Speech disorders can affect people of all ages.
Some types of speech disorder include stuttering, apraxia, and dysarthria.
Stuttering refers to a speech disorder that interrupts the flow of speech. People who stutter can experience the following types of disruption
- Repetitions occur when people involuntarily repeat sounds, vowels, or words.
- Blocks happen when people know what they want to say but have difficulty making the necessary speech sounds. Blocks may cause someone to feel as though their words are stuck.
- Prolongations refer to the stretching or drawing out of particular sounds or words.
The symptoms of stuttering can vary depending on the situation. Stress, excitement, or frustration can cause stuttering to become more severe.
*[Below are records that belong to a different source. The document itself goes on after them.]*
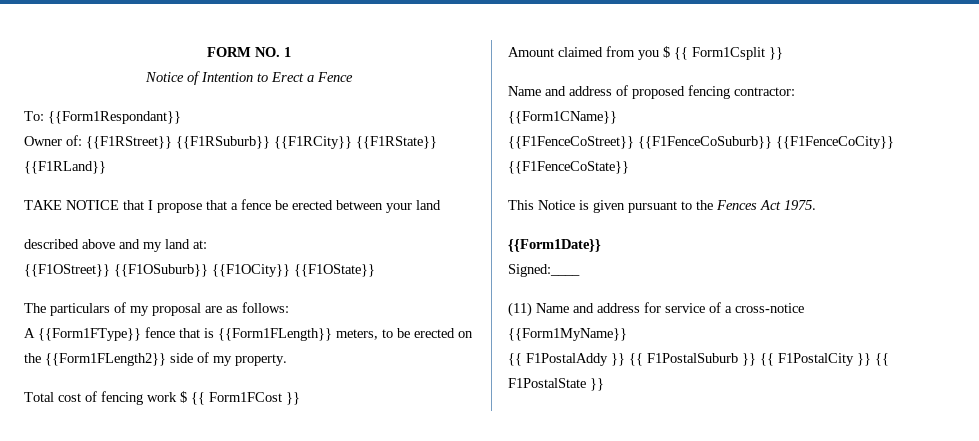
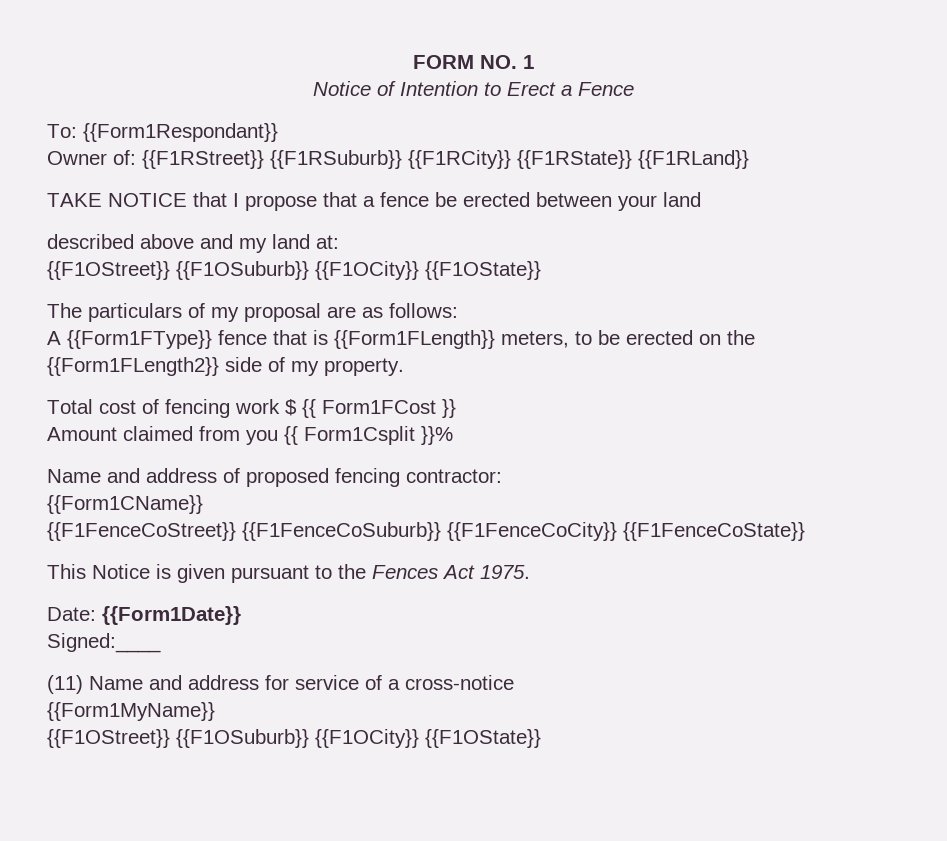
- Amount claimed from you $ {{ Form1Csplit }}
+ Amount claimed from you {{ Form1Csplit }}%
- {{Form1Date}}
+ Date: {{Form1Date}}
  {{Form1MyName}}
- {{ F1PostalAddy }} {{ F1PostalSuburb }} {{ F1PostalCity }} {{ F1PostalState }}
+ {{F1OStreet}} {{F1OSuburb}} {{F1OCity}} {{F1OState}}

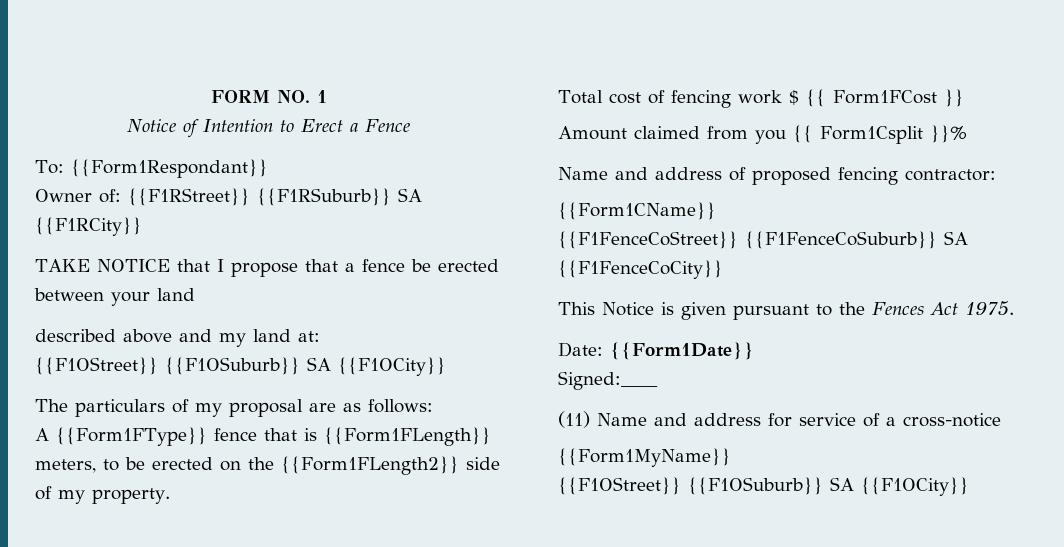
- Owner of: {{F1RStreet}} {{F1RSuburb}} {{F1RCity}} {{F1RState}} {{F1RLand}}
+ Owner of: {{F1RStreet}} {{F1RSuburb}} SA {{F1RCity}}
  described above and my land at:
- {{F1OStreet}} {{F1OSuburb}} {{F1OCity}} {{F1OState}}
+ {{F1OStreet}} {{F1OSuburb}} SA {{F1OCity}}
- {{F1FenceCoStreet}} {{F1FenceCoSuburb}} {{F1FenceCoCity}} {{F1FenceCoState}}
+ {{F1FenceCoStreet}} {{F1FenceCoSuburb}} SA {{F1FenceCoCity}}
  {{Form1MyName}}
- {{F1OStreet}} {{F1OSuburb}} {{F1OCity}} {{F1OState}}
+ {{F1OStreet}} {{F1OSuburb}} SA {{F1OCity}}

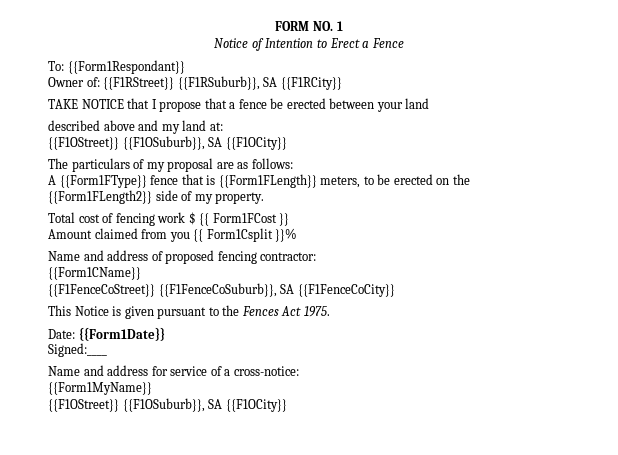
- Owner of: {{F1RStreet}} {{F1RSuburb}} SA {{F1RCity}}
+ Owner of: {{F1RStreet}} {{F1RSuburb}}, SA {{F1RCity}}
  described above and my land at:
- {{F1OStreet}} {{F1OSuburb}} SA {{F1OCity}}
+ {{F1OStreet}} {{F1OSuburb}}, SA {{F1OCity}}
- {{F1FenceCoStreet}} {{F1FenceCoSuburb}} SA {{F1FenceCoCity}}
+ {{F1FenceCoStreet}} {{F1FenceCoSuburb}}, SA {{F1FenceCoCity}}
- (11) Name and address for service of a cross-notice
+ Name and address for service of a cross-notice:
  {{Form1MyName}}
- {{F1OStreet}} {{F1OSuburb}} SA {{F1OCity}}
+ {{F1OStreet}} {{F1OSuburb}}, SA {{F1OCity}}

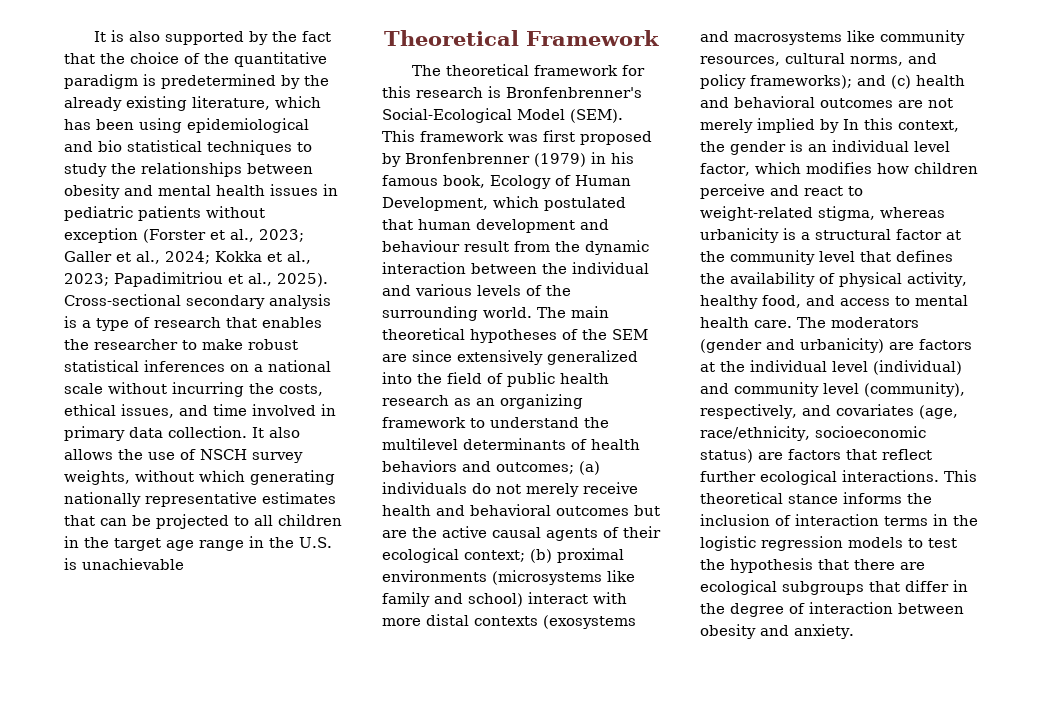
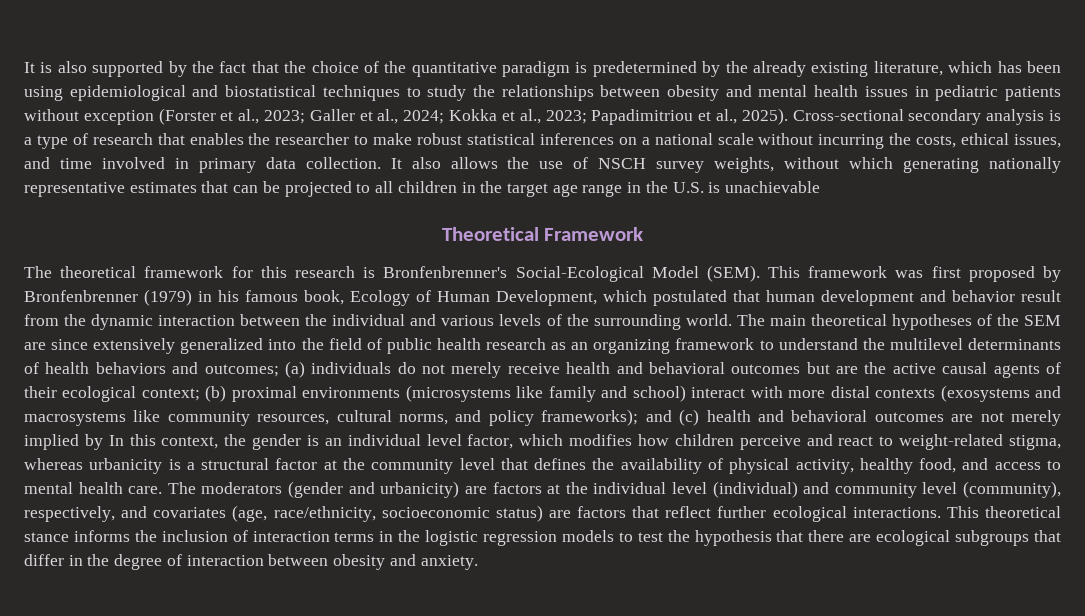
- It is also supported by the fact that the choice of the quantitative paradigm is predetermined by the already existing literature, which has been using epidemiological and bio statistical techniques to study the relationships between obesity and mental health issues in pediatric patients without exception (Forster et al., 2023; Galler et al., 2024; Kokka et al., 2023; Papadimitriou et al., 2025).
+ It is also supported by the fact that the choice of the quantitative paradigm is predetermined by the already existing literature, which has been using epidemiological and biostatistical techniques to study the relationships between obesity and mental health issues in pediatric patients without exception (Forster et al., 2023; Galler et al., 2024; Kokka et al., 2023; Papadimitriou et al., 2025).
- This framework was first proposed by Bronfenbrenner (1979) in his famous book, Ecology of Human Development, which postulated that human development and behaviour result from the dynamic interaction between the individual and various levels of the surrounding world.
+ This framework was first proposed by Bronfenbrenner (1979) in his famous book, Ecology of Human Development, which postulated that human development and behavior result from the dynamic interaction between the individual and various levels of the surrounding world.

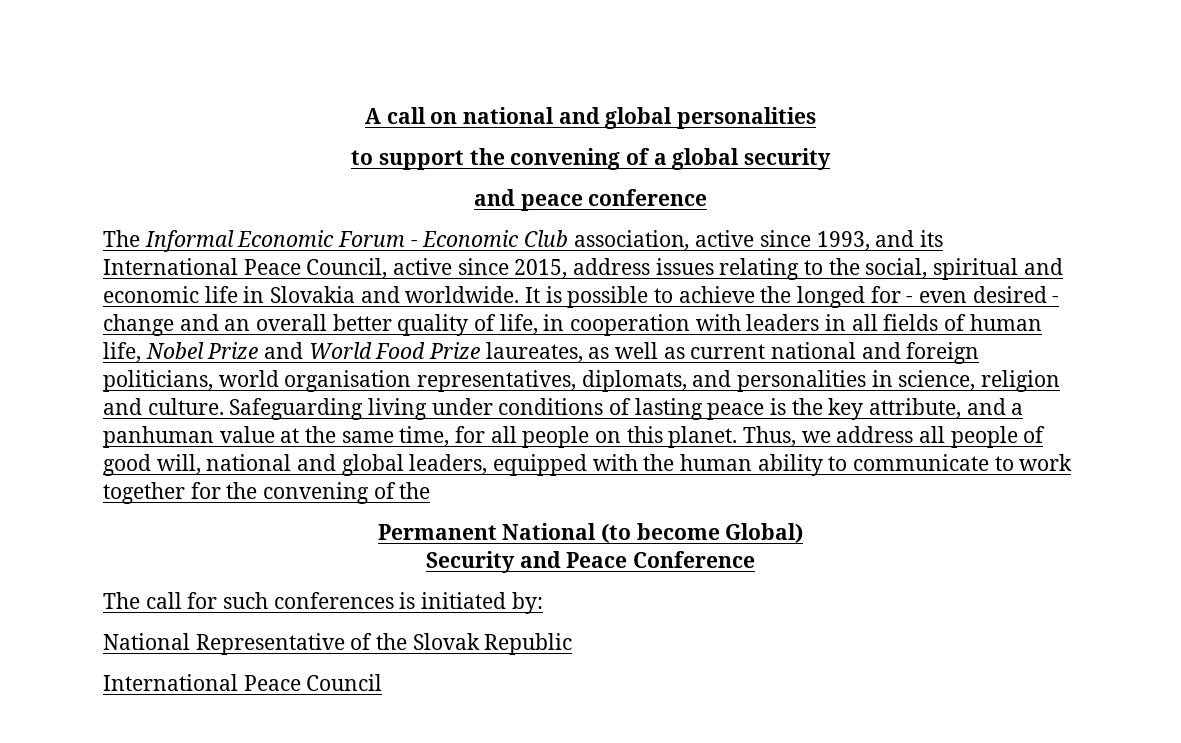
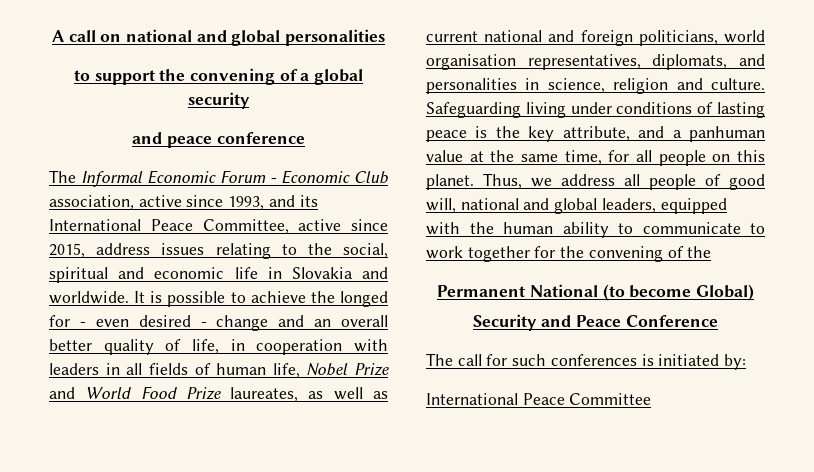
- The Informal Economic Forum - Economic Club association, active since 1993, and its International Peace Council, active since 2015, address issues relating to the social, spiritual and economic life in Slovakia and worldwide.
+ The Informal Economic Forum - Economic Club association, active since 1993, and its International Peace Committee, active since 2015, address issues relating to the social, spiritual and economic life in Slovakia and worldwide.
- National Representative of the Slovak Republic
- International Peace Council
+ International Peace Committee

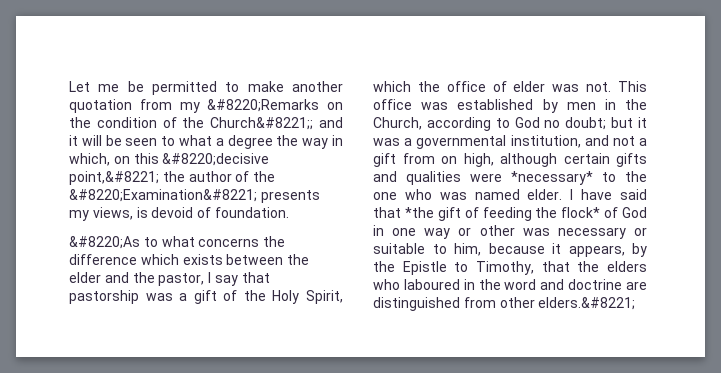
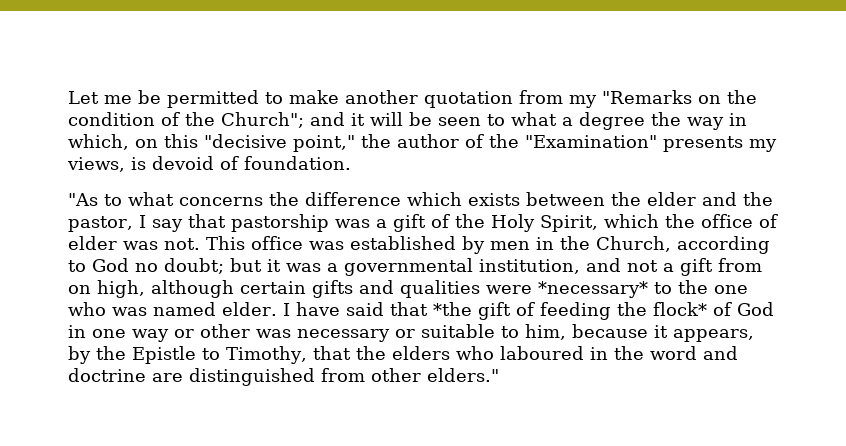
- Let me be permitted to make another quotation from my &#8220;Remarks on the condition of the Church&#8221;; and it will be seen to what a degree the way in which, on this &#8220;decisive point,&#8221; the author of the &#8220;Examination&#8221; presents my views, is devoid of foundation.
+ Let me be permitted to make another quotation from my "Remarks on the condition of the Church"; and it will be seen to what a degree the way in which, on this "decisive point," the author of the "Examination" presents my views, is devoid of foundation.
- &#8220;As to what concerns the difference which exists between the elder and the pastor, I say that pastorship was a gift of the Holy Spirit, which the office of elder was not.
+ "As to what concerns the difference which exists between the elder and the pastor, I say that pastorship was a gift of the Holy Spirit, which the office of elder was not.
- I have said that *the gift of feeding the flock* of God in one way or other was necessary or suitable to him, because it appears, by the Epistle to Timothy, that the elders who laboured in the word and doctrine are distinguished from other elders.&#8221;
+ I have said that *the gift of feeding the flock* of God in one way or other was necessary or suitable to him, because it appears, by the Epistle to Timothy, that the elders who laboured in the word and doctrine are distinguished from other elders."

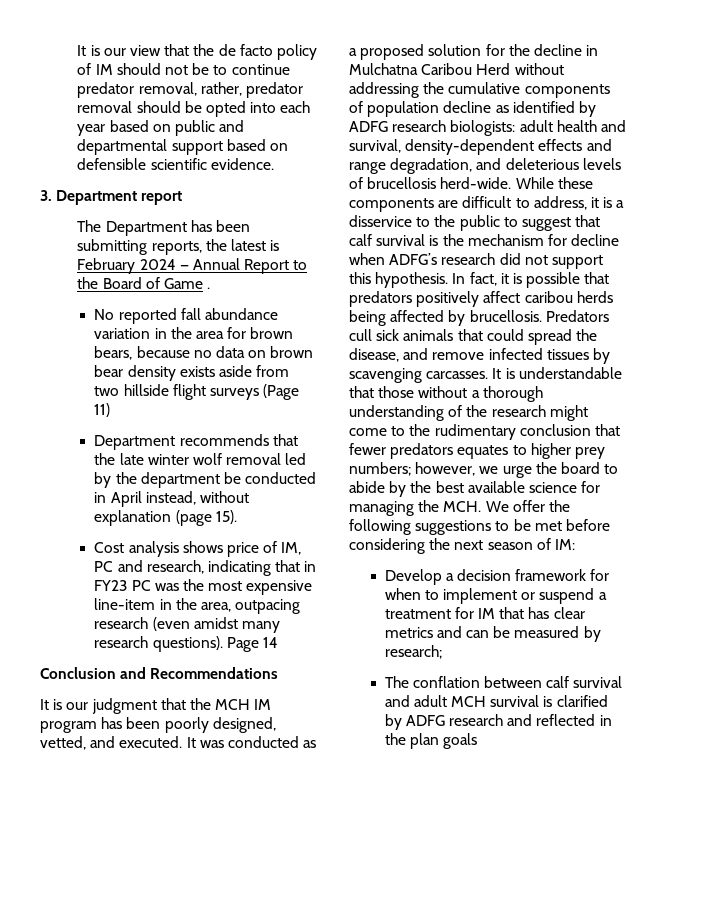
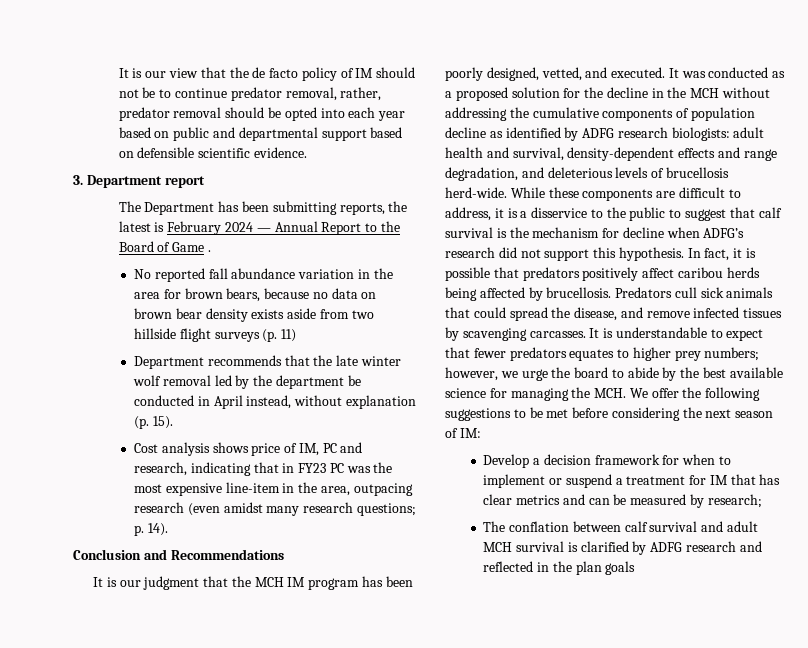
- No reported fall abundance variation in the area for brown bears, because no data on brown bear density exists aside from two hillside flight surveys (Page 11)
+ No reported fall abundance variation in the area for brown bears, because no data on brown bear density exists aside from two hillside flight surveys (p. 11)
- Department recommends that the late winter wolf removal led by the department be conducted in April instead, without explanation (page 15).
+ Department recommends that the late winter wolf removal led by the department be conducted in April instead, without explanation (p. 15).
- Cost analysis shows price of IM, PC and research, indicating that in FY23 PC was the most expensive line-item in the area, outpacing research (even amidst many research questions). Page 14
+ Cost analysis shows price of IM, PC and research, indicating that in FY23 PC was the most expensive line-item in the area, outpacing research (even amidst many research questions; p. 14).
- It was conducted as a proposed solution for the decline in Mulchatna Caribou Herd without addressing the cumulative components of population decline as identified by ADFG research biologists: adult health and survival, density-dependent effects and range degradation, and deleterious levels of brucellosis herd-wide.
+ It was conducted as a proposed solution for the decline in the MCH without addressing the cumulative components of population decline as identified by ADFG research biologists: adult health and survival, density-dependent effects and range degradation, and deleterious levels of brucellosis herd-wide.
- It is understandable that those without a thorough understanding of the research might come to the rudimentary conclusion that fewer predators equates to higher prey numbers; however, we urge the board to abide by the best available science for managing the MCH. We offer the following suggestions to be met before considering the next season of IM:
+ It is understandable to expect that fewer predators equates to higher prey numbers; however, we urge the board to abide by the best available science for managing the MCH. We offer the following suggestions to be met before considering the next season of IM:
Some people may also find that certain words or sounds can make a stutter more pronounced.
Stuttering can cause both behavioral and physical symptoms that occur at the same time. These can include:
- Tension in the face and shoulders
- Rapid blinking
- Lip tremors
- Clenched fists
- Sudden head movements
There are two main types of stuttering:
- Developmental stuttering -Which affects young children who are still learning speech and language skills. Genetic factors significantly increase a person’s likelihood of developing this type of stutter.
- Neurogenic stuttering -Which occurs when damage to the brain prevents proper coordination between the different regions of the brain that play a role in speech.
The brain controls every single action that people make, including speaking. Most of the brain’s involvement in speech is unconscious and automatic.
When someone decides to speak, the brain sends signals to the different structures of the body that work together to produce speech. The brain instructs these structures how and when to move to form the appropriate sounds.
For example, these speech signals open or close the vocal cords, move the tongue and shape the lips, and control the movement of air through the throat and mouth.
Apraxia is a general term referring to brain damage that impairs a person’s motor skills, and it can affect any part of the body. Apraxia of speech, or verbal apraxia, refers specifically to the impairment of motor skills that affect an individual’s ability to form the sounds of speech correctly, even when they know which words they want to say.
Dysarthria occurs when damage to the brain causes muscle weakness in a person’s face, lips, tongue, throat, or chest. Muscle weakness in these parts of the body can make speaking very difficult.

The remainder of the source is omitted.